What Happened
The quality of my previous laptop (Lenovo Legion R720) isn't great. After 4 years of use, I swapped its keyboard once and replaced its failed mechanical hard drive with a SATA SSD. In addition, every time I opened its back panel, some plastic residue or even screws would fall out from the back panel or the hinge. These were strong indications that the laptop already had one foot in the grave. So I took advantage of a special deal and got a new laptop for cheap, and planned to migrate my data over to the new laptop.
The operating system I daily drive, Arch Linux, sits on a Western Digital SN550 1T SSD I bought half a year ago (including the EFI boot partition and the Btrfs-formatted root partition). The usual procedure is to reinstall the operating system on the new laptop. But I had a second thought. Apart from some tweaks to the touchpad and the NVIDIA GPU, I didn't have much hardware-specific configuration on the OS, so I can simply adjust or remove these configurations and have a working system. Easy peasy.
So I took that drive and inserted it into the second M.2 slot on my new laptop. I turned on the computer and saw the EFI boot partition automatically picked up and listed on the BIOS boot menu. I'm back to business in no time.
As a regular Arch Linux user, of course the first thing to do when I log in is
sudo pacman -Syu
. As the system update ran, a "No space left on device" error
popped up, and the update process was aborted. I ran df -h
and saw I only used
600GB out of that 1TB drive. What?
I reran sudo pacman -Syu
and saw another error: "Read-only Filesystem." I ran
mount
and found that the root partition is now ro
read only.
Panic
I took a look at dmesg
and saw a bunch of Btrfs error messages. They said some
data blocks had incorrect checksums.
More panic
I turned off the computer, grabbed my USB drive, and booted into the Arch Linux
installation ISO on it. I first ran smartctl -a /dev/nvme0n1
and saw that the
drive was 100% healthy (percent of available spare blocks) with 0 data errors.

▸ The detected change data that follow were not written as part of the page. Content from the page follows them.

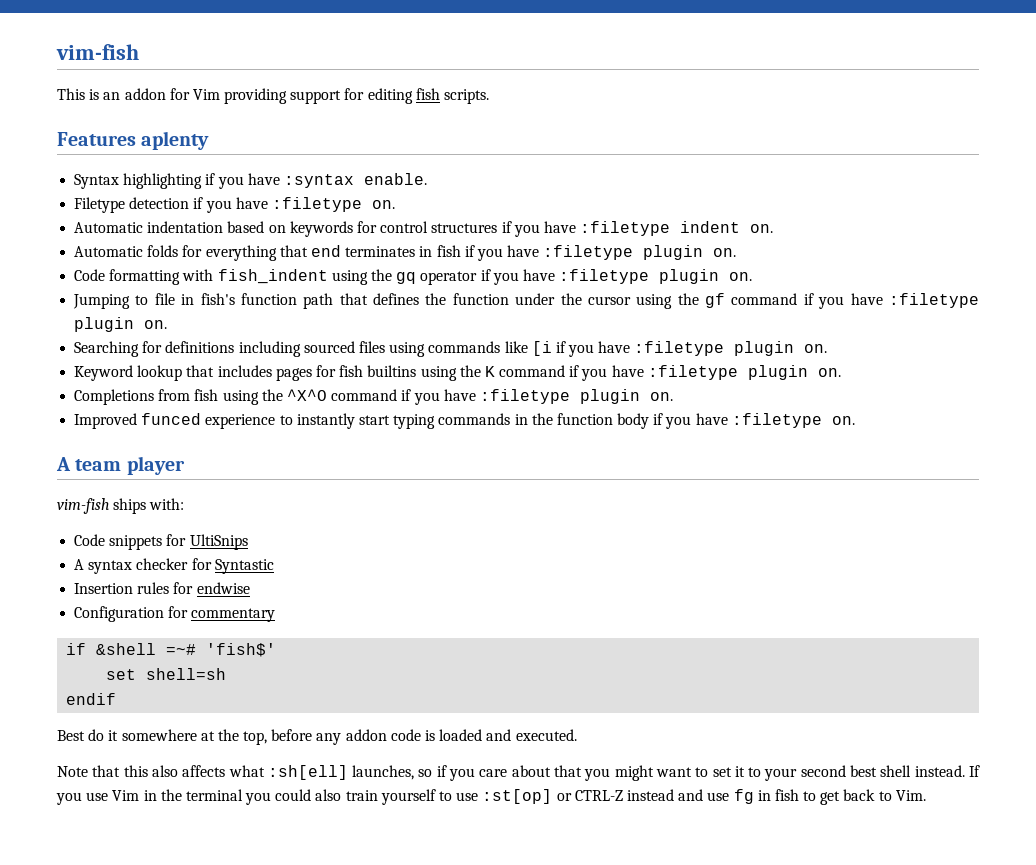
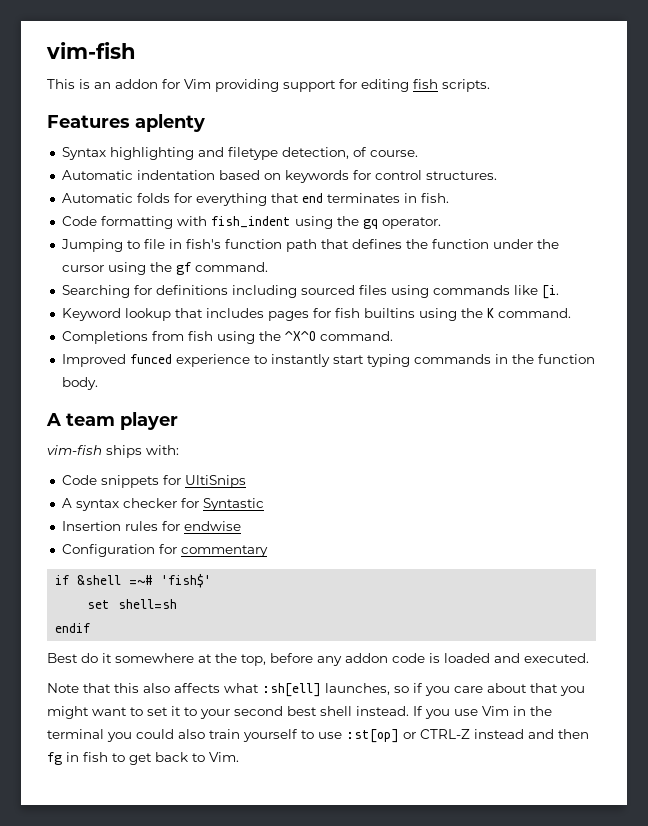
[205,173,427,189] [74,197,395,213] if you have :syntax enable. // Filetype detection if you have :filetype on. -> [197,147,418,160] and filetype detection, of course.
[431,221,774,237] structures if you have :filetype indent on. -> [425,171,497,180] structures.
[436,245,737,261] fish if you have :filetype plugin on. -> [420,193,449,203] fish.
[420,269,753,285] operator if you have :filetype plugin on. -> [381,217,441,229] operator.
[731,293,979,309] [74,317,168,332] command if you have :filetype plugin on. -> [194,262,268,272] command.
[531,341,828,357] [i if you have :filetype plugin on. -> [541,285,559,299] [i.
[499,365,841,381] command if you have :filetype plugin on. -> [497,308,571,318] command.
[331,389,673,405] command if you have :filetype plugin on. -> [319,331,393,341] command.
[617,413,855,429] body if you have :filetype on. -> [61,377,98,390] body.
[707,792,730,801] use -> [558,729,589,739] then

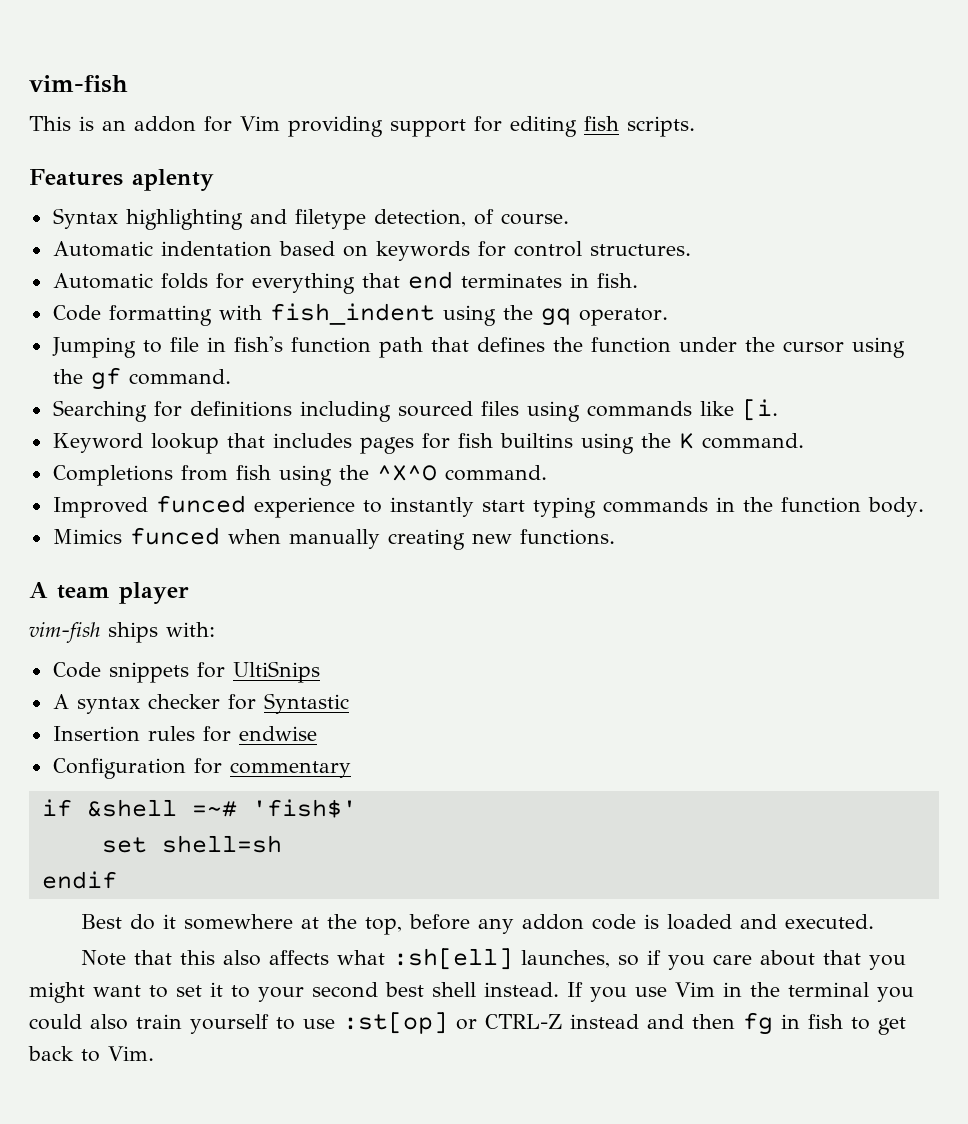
(98, 383) none -> [52,527,615,550] // Mimics funced when manually creating new functions.

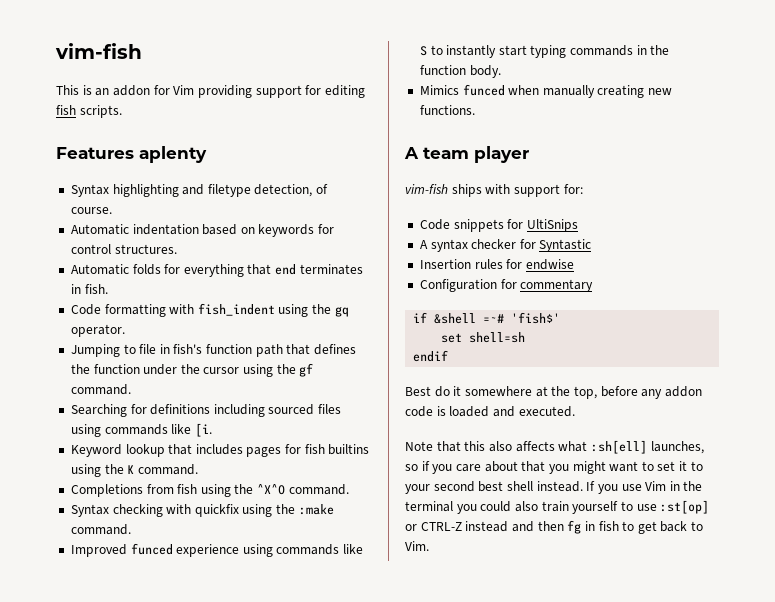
(547, 473) none -> [70,504,334,517] [70,524,131,535] // Syntax checking with quickfix using the :make command.
(355, 507) none -> [242,544,364,557] [419,46,427,56] using commands like S
[166,622,215,637] with: -> [485,184,583,197] with support for:

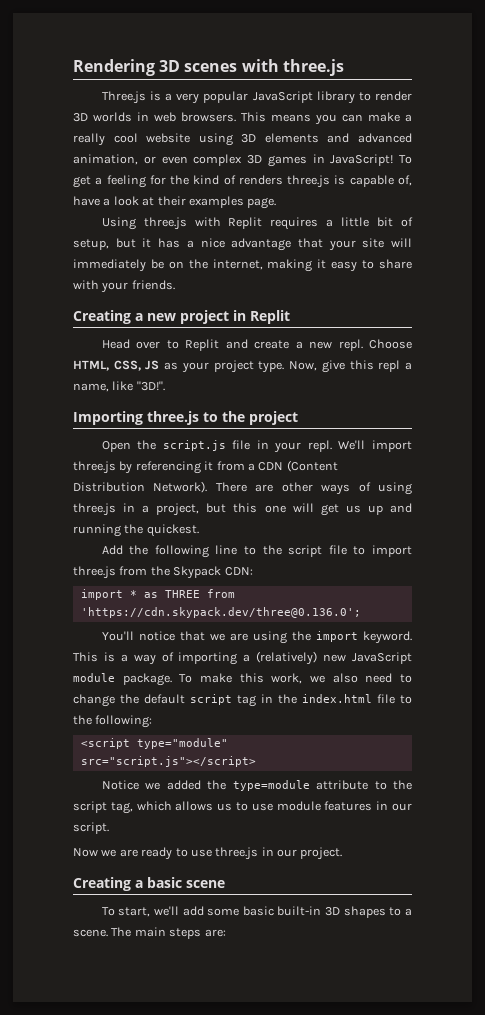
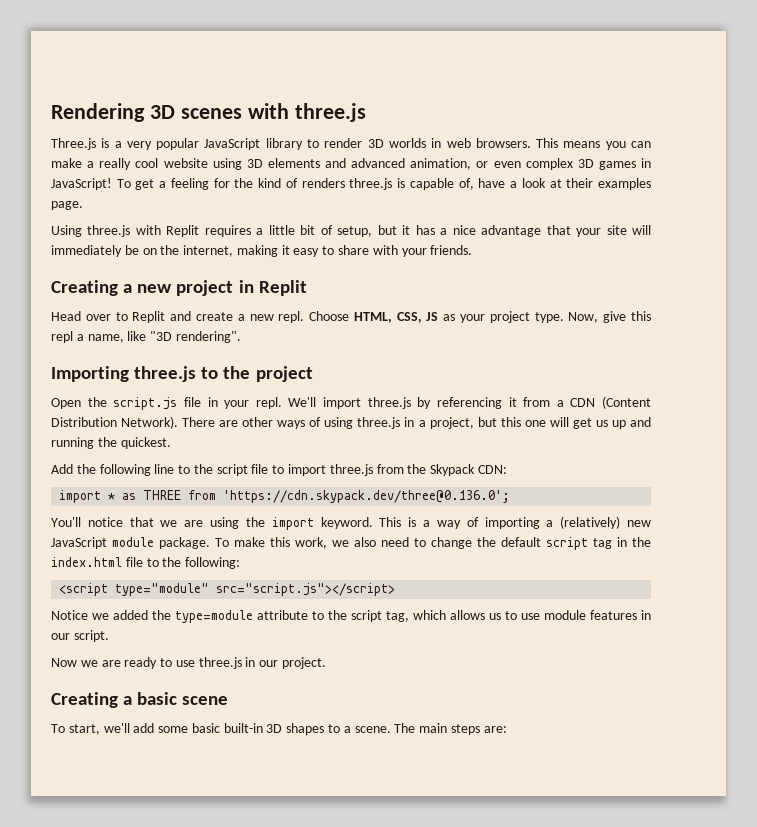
[136,381,165,391] "3D!". -> [150,331,241,343] "3D rendering".

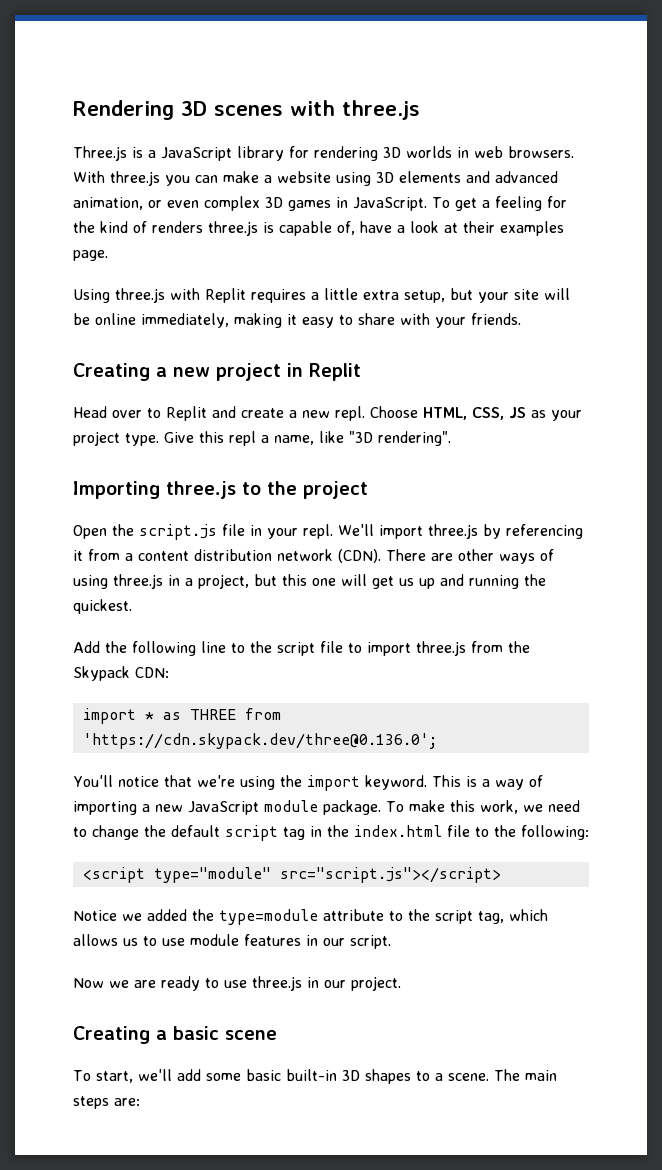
[126,138,363,150] very popular JavaScript library to render -> [161,146,378,161] JavaScript library for rendering
[536,138,601,148] This means -> [73,171,160,186] With three.js
[99,158,159,170] really cool -> (272, 179) none
[51,178,112,190] JavaScript! -> [353,197,427,211] JavaScript.
[300,225,651,237] [51,245,234,257] bit of setup, but it has a nice advantage that your site will immediately be on the internet, -> [363,288,570,303] [73,313,229,328] extra setup, but your site will be online immediately,
[568,311,627,323] Now, give -> [164,432,194,443] Give
[570,396,651,409] [51,416,179,429] CDN (Content Distribution Network). -> [138,549,381,563] content distribution network (CDN).
[160,520,204,527] we are -> [196,775,235,787] we're
[560,516,621,529] (relatively) -> (150, 808) none
[354,537,376,547] also -> (543, 808) none

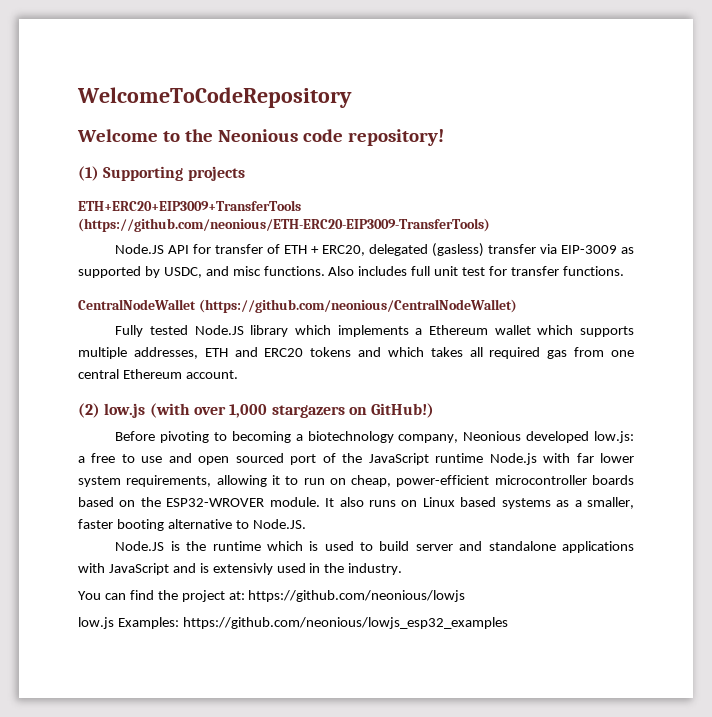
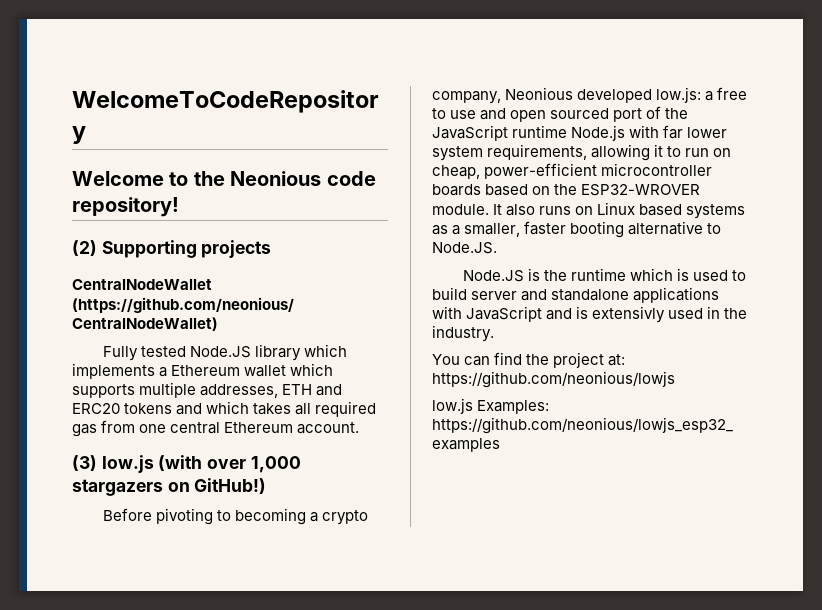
[78,166,99,181] (1) -> [72,240,97,256] (2)
[78,200,301,211] [78,218,490,232] [115,243,635,257] [78,266,624,278] // ETH+ERC20+EIP3009+TransferTools (https://github.com/neonious/ETH-ERC20-EIP3009-TransferTools) // Node.JS API for transfer of ETH + ERC20, delegated (gasless) transfer via EIP-3009 as supported by USDC, and misc functions. Also includes full unit test for transfer functions. -> (272, 249) none
[78,403,100,418] (2) -> [72,455,97,471] (3)
[307,431,394,443] biotechnology -> [321,510,368,525] crypto

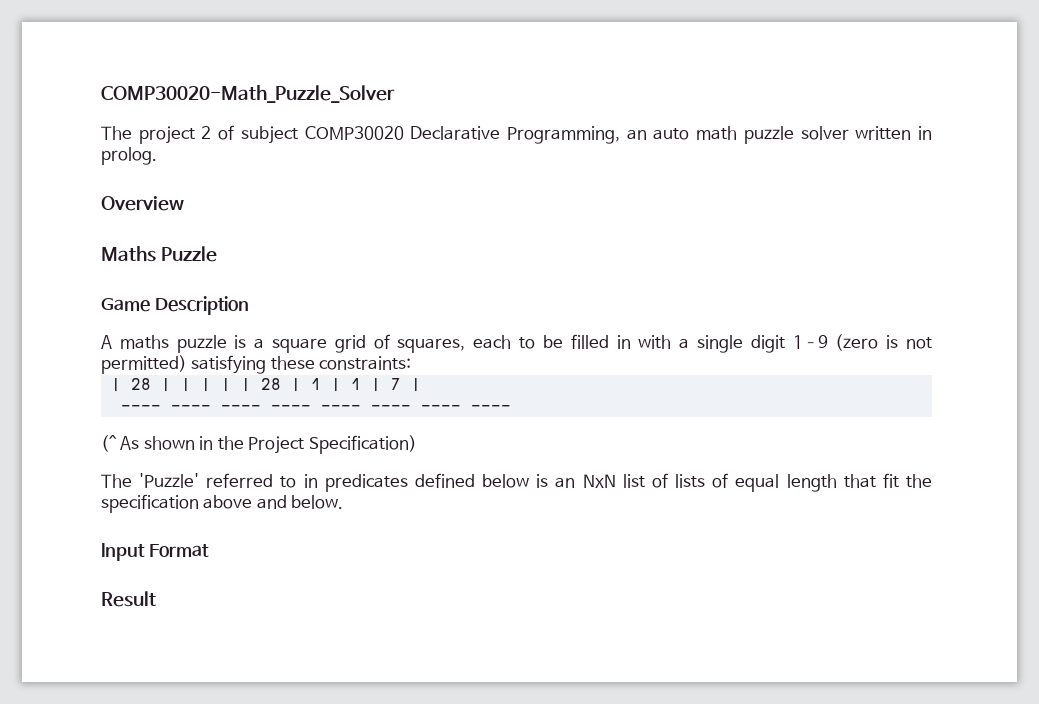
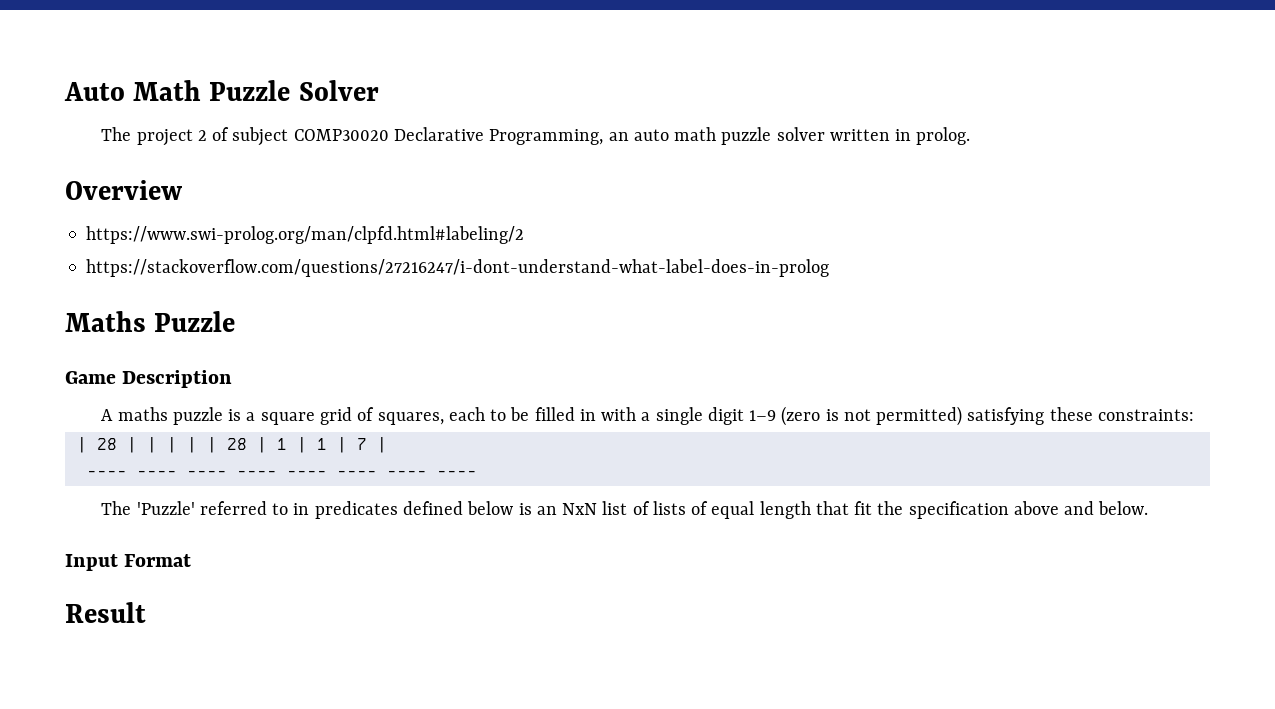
[101,85,395,103] COMP30020-Math_Puzzle_Solver -> [64,80,379,101] Auto Math Puzzle Solver
(184, 203) none -> [86,226,525,244] [86,259,830,277] // https://www.swi-prolog.org/man/clpfd.html#labeling/2 // https://stackoverflow.com/questions/27216247/i-dont-understand-what-label-does-in-prolog
[101,435,417,454] // (^ As shown in the Project Specification) -> (477, 473) none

Weird. I then ran btrfs check /dev/nvme0n1p2
and after a 10-minute scan, it
found 3 corrupted files. Two of them are packages downloaded by pacman
, and
the other one from the Java OpenJFX component. I noted down the name of that
component, preparing to reinstall the package later on. I removed the 3
corrupted files and reran btrfs check
. Everything is back in order.
No big deal
While I was rebooting the computer, thinking to myself about how the Btrfs partition had corrupted data out of nowhere, it had a Kernel Panic early in the startup process, with dozens of Btrfs functions in the call stack.
Panic
As I booted to my USB drive again, I suddenly recalled something. I DID have some hardware-specific configuration on my previous laptop. To be specific, I used Intel-Undervolt to undervolt the CPU by 0.1V. For 7th-Gen Intel laptop CPUs, like the i7-7700HQ on my previous laptop, 0.1V voltage doesn't impact stability. But this minor tweak can reduce the heat output and power consumption by a lot. However, starting from 8th-Gen CPUs, with the increasing competition from AMD, Intel was pushing its CPUs to their limits, without much room left for undervolting. Therefore, my configuration undervolted the CPU too much and made it unstable.
No big deal
I mounted the Btrfs partition, removed the configuration and the binary of the
Intel-Undervolt program, then rebooted again. This time, although I didn't see
another Kernel Panic, Btrfs printed many messages instead about how the metadata
was damaged, and it couldn't mount my /home
subvolume.
More panic
As a long-time Btrfs user, I knew that Btrfs had an extremely complex on-disk
format, and the chance of data recovery with damaged metadata was close to zero.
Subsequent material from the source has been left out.